A yawning gap between European and US benchmark crudes that has persisted for months is about to narrow, at least until Canadian wildfires are doused.
What links forest fires in northern Alberta to crude prices in London and New York?
The answer is the Cushing, Oklahoma, tank farm: the delivery point for crude traded in New York.
Yesterday both the US benchmark West Texas Intermediate (WTI) and North Sea Brent crudes rebounded from three-month lows after crude inventories at Cushing unexpectedly fell by 1.5 million barrels, the biggest weekly drop for nearly a year.
Crude for June delivery rose 2 per cent to US$98.80 a barrel in New York, while the comparable Brent contract climbed 1.5 per cent to $111.67 in London.
That pushed the Brent-WTI spread below $13, down from a record $19.54 in February, which occurred as political turmoil spread across the Middle East and North Africa (Mena) region and Cushing stockpiles swelled.
Last year Brent averaged just 76 cents a barrel more than WTI.
The European benchmark crude has historically traded at a discount of about $2 a barrel to its US counterpart.
WTI's relatively muted response to unrest in the Mena region was because of Cushing's land-locked location.
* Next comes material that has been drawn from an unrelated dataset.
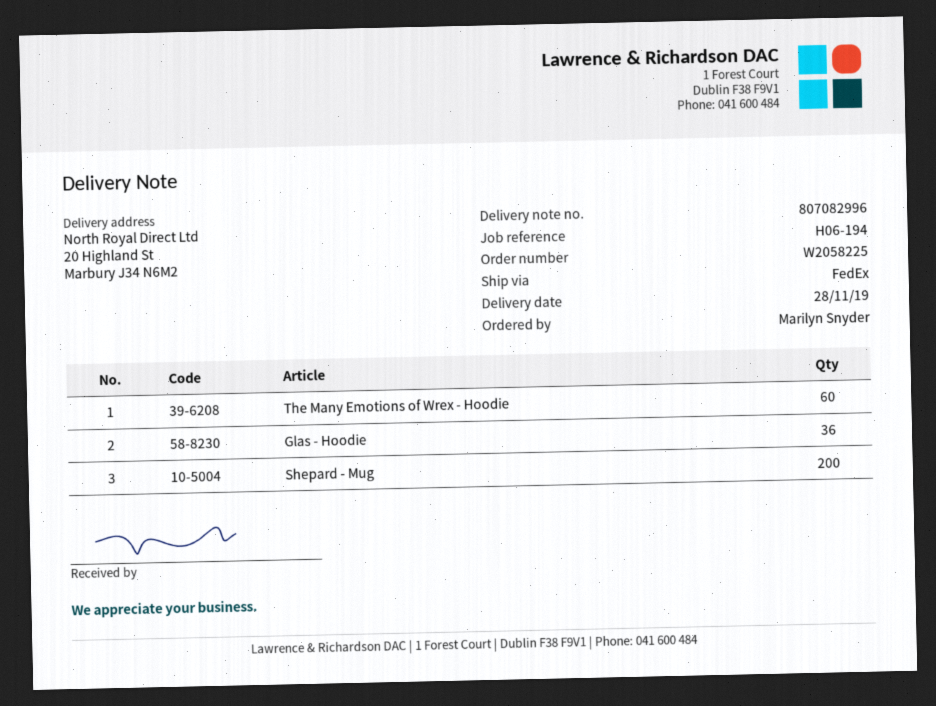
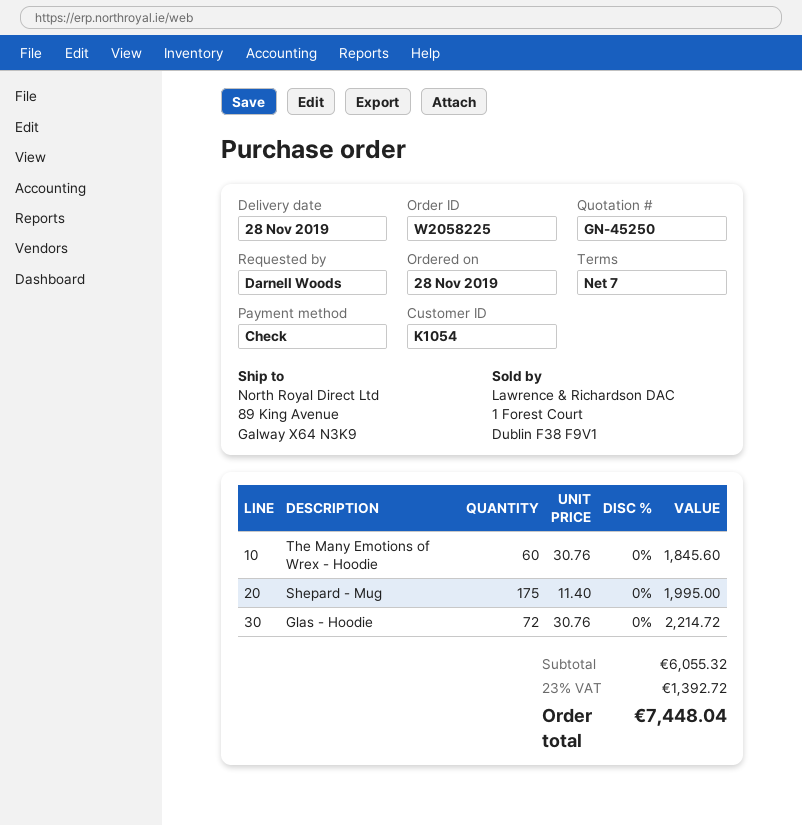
ordered by: Marilyn Snyder -> Darnell Woods
ship to: 20 Highland St, Marbury J34 N6M2 -> 89 King Avenue, Galway X64 N3K9
Glas - Hoodie: 36 -> 72
Shepard - Mug: 200 -> 175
These days, its tanks are mainly filled by crude extracted from Canada's oil sands.
Canadian oil ouput has been climbing steadily as US demand has stagnated, and the excess has piled up at Cushing. It has nowhere else to go: a proposed pipeline link to refineries on the US Gulf coast is on hold because of heightened local concerns about oil spills.
But now fires described as "viciously out of control" in Canada's main oil-producing region are forcing oil companies to halt production and evacuate staff. The affected area overlaps the oil-sands belt. Royal Dutch Shell yesterday shut down two oil-sands projects.
Several other big operators have also halted or slowed output, and at least one oil pipeline from the region has been closed.
That means less crude flowing into Cushing and less to stop WTI from matching Brent.